Repeat the records exactly, minus the pictures.

*** LISTED ENTRIES

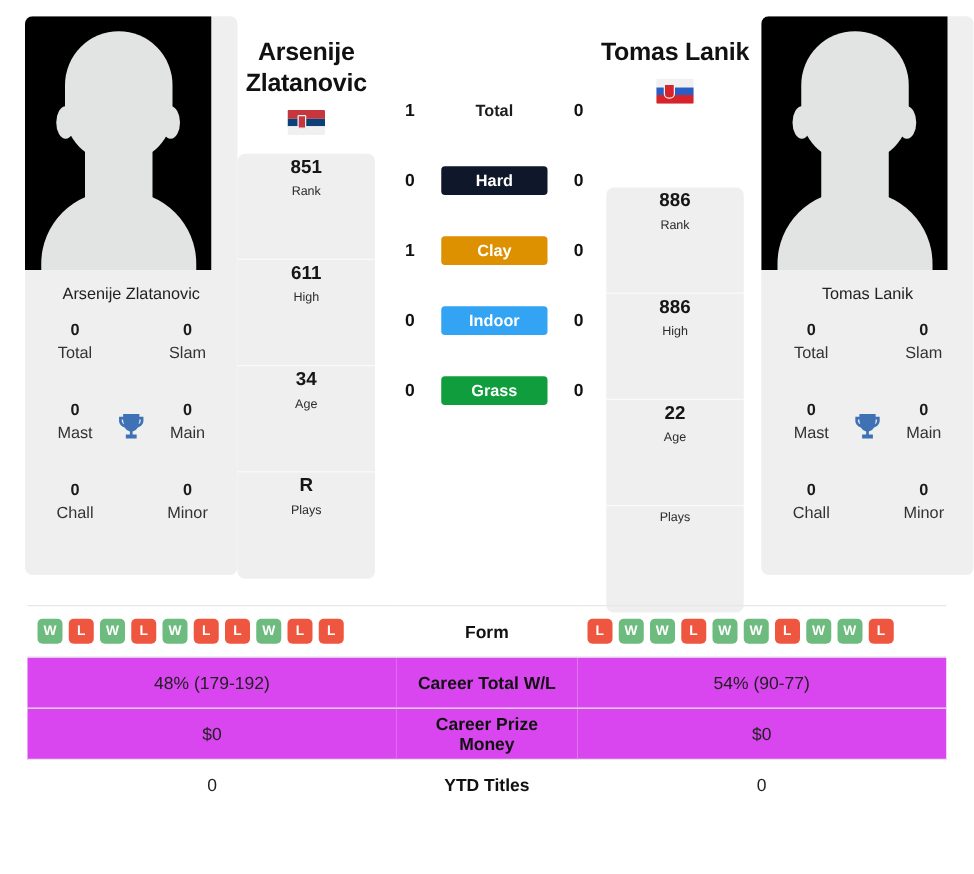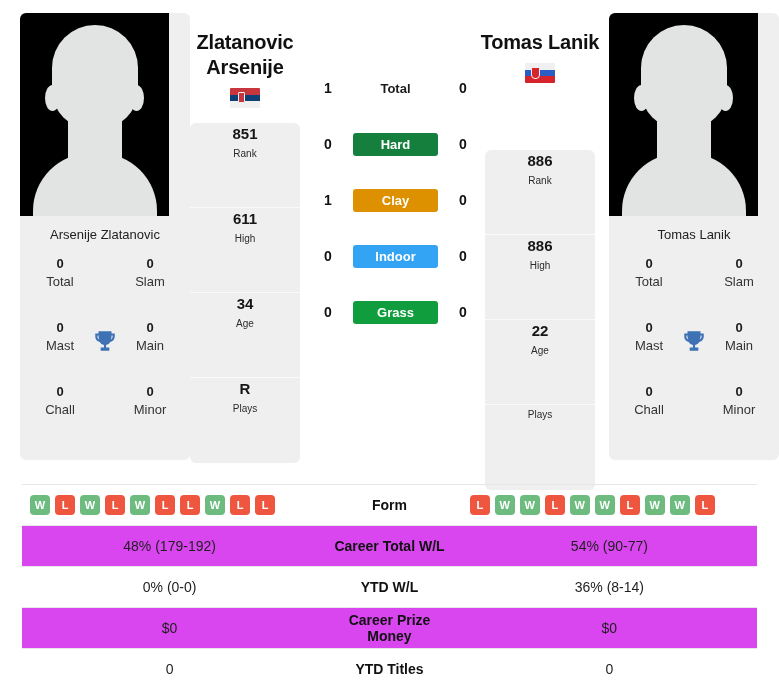"Zlatanovic" div.headline-name { order: before "Arsenije" -> after "Arsenije" }
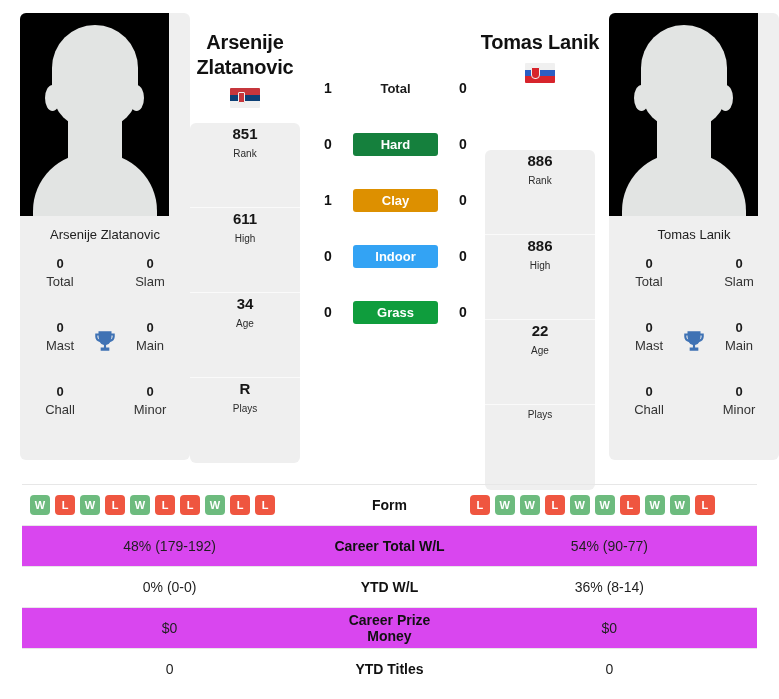"Hard" div.h2h-badge { background: #15803d -> #0f172a }
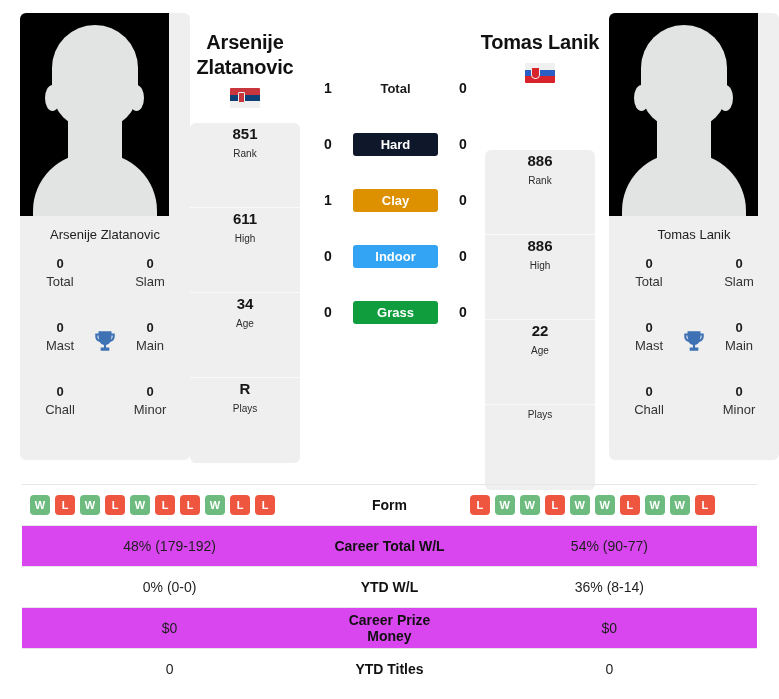"0% (0-0)" tr { html: <tr> <td>0% (0-0)</td> <td>YTD W/L</td> <td>36% (8-14)</td> </tr> -> none }
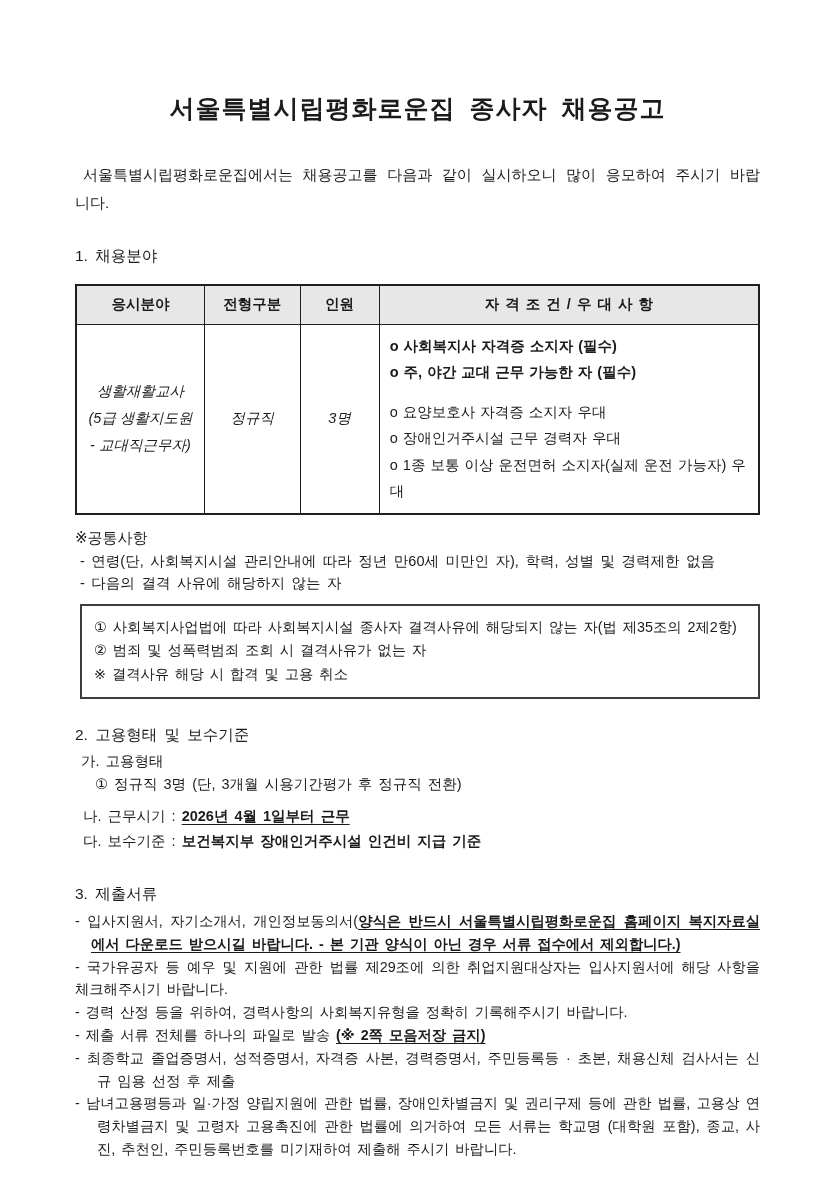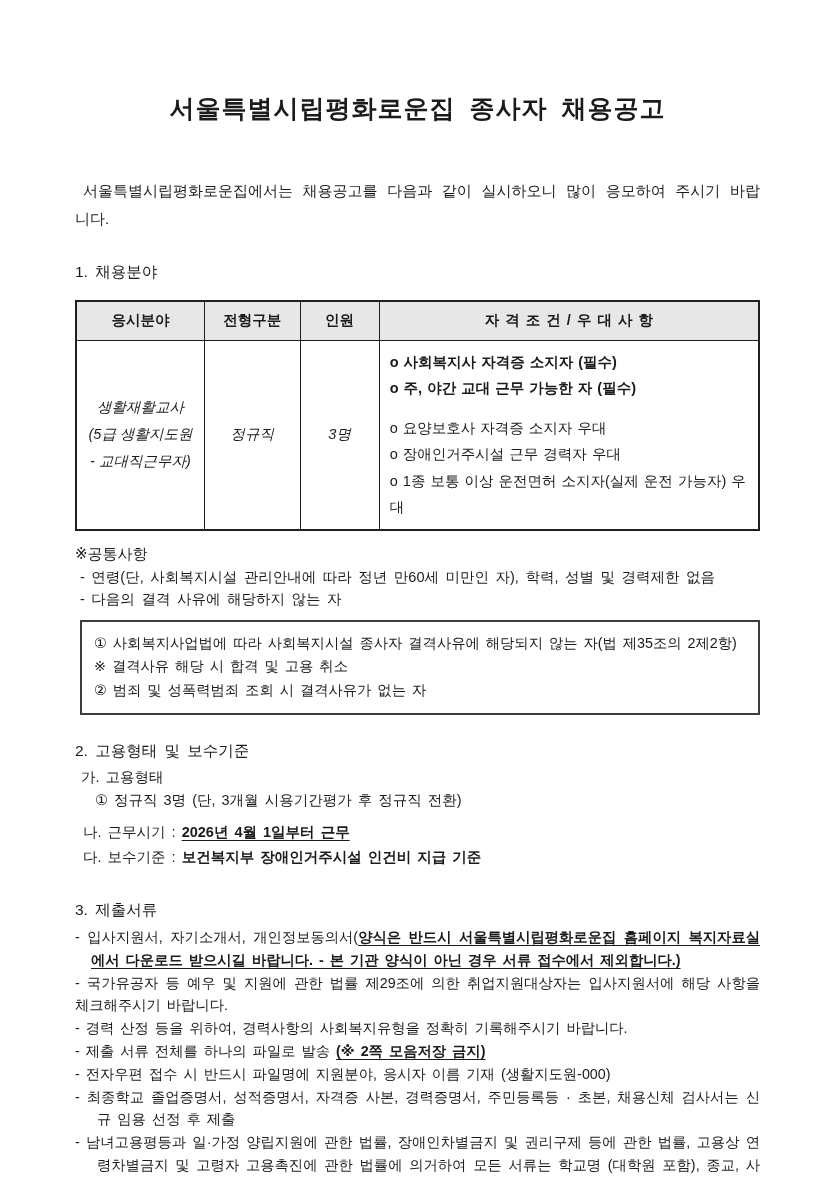"서울특별시립평화로운집에서는 채용공고를 다음과 같이 실시하오니" .intro { margin-top: 52px -> 36px }
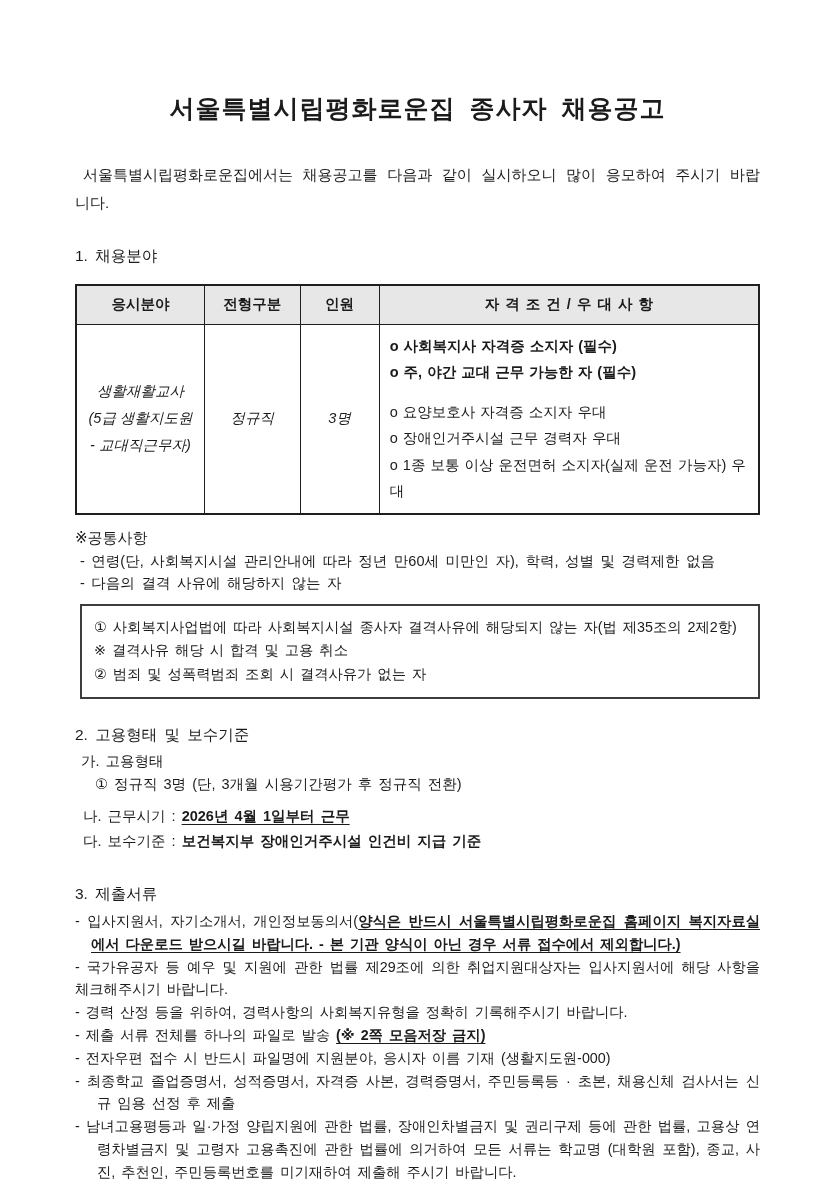"※ 결격사유 해당 시 합격" div { order: before "② 범죄 및 성폭력범죄 조회" -> after "② 범죄 및 성폭력범죄 조회" }
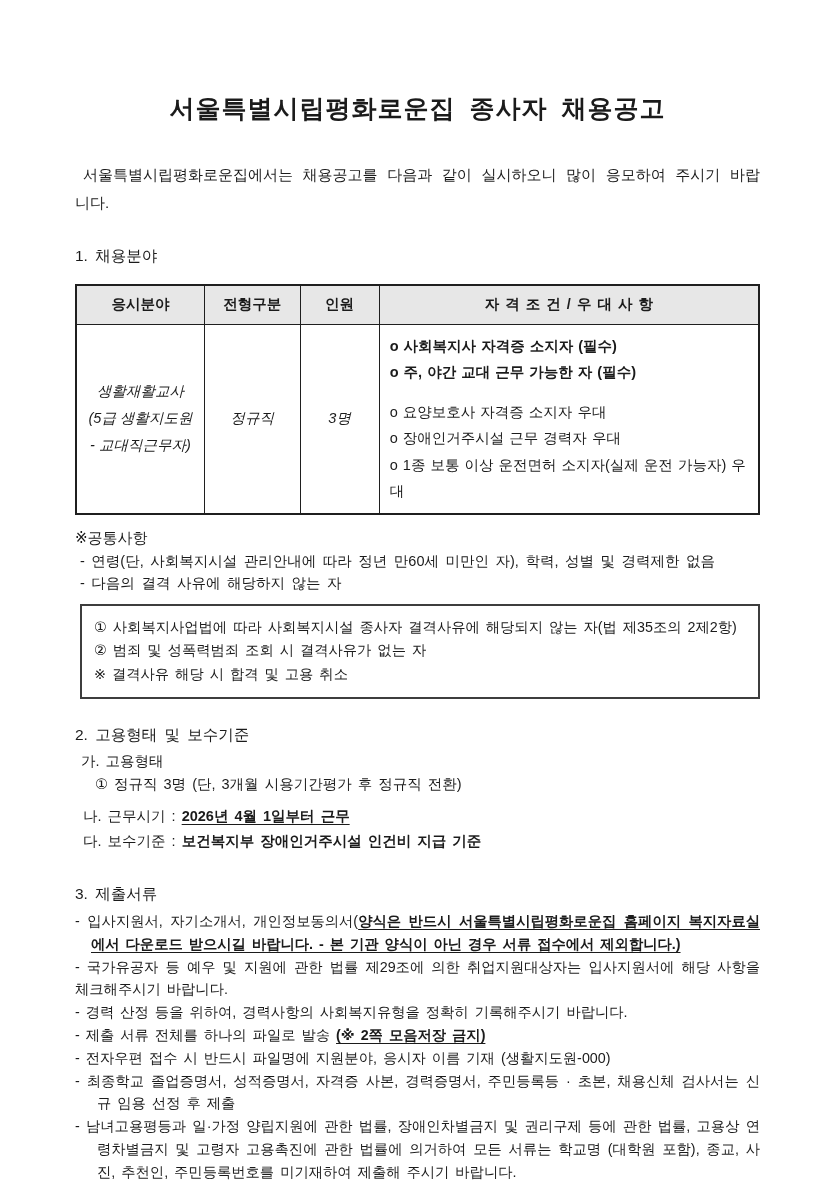"- 전자우편 접수 시 반드시" div.bullet { html: <div>- 전자우편 접수 시 반드시 파일명에 지원분야, 응시자 이름 기재 (생활지도원-000)</div> -> none }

******

**RESULT OF THIS TASK:**
"Zlatanovic" div.headline-name { order: before "Arsenije" -> after "Arsenije" }
"Hard" div.h2h-badge { background: #15803d -> #0f172a }
"0% (0-0)" tr { html: <tr> <td>0% (0-0)</td> <td>YTD W/L</td> <td>36% (8-14)</td> </tr> -> none }
"서울특별시립평화로운집에서는 채용공고를 다음과 같이 실시하오니" .intro { margin-top: 52px -> 36px }
"※ 결격사유 해당 시 합격" div { order: before "② 범죄 및 성폭력범죄 조회" -> after "② 범죄 및 성폭력범죄 조회" }
"- 전자우편 접수 시 반드시" div.bullet { html: <div>- 전자우편 접수 시 반드시 파일명에 지원분야, 응시자 이름 기재 (생활지도원-000)</div> -> none }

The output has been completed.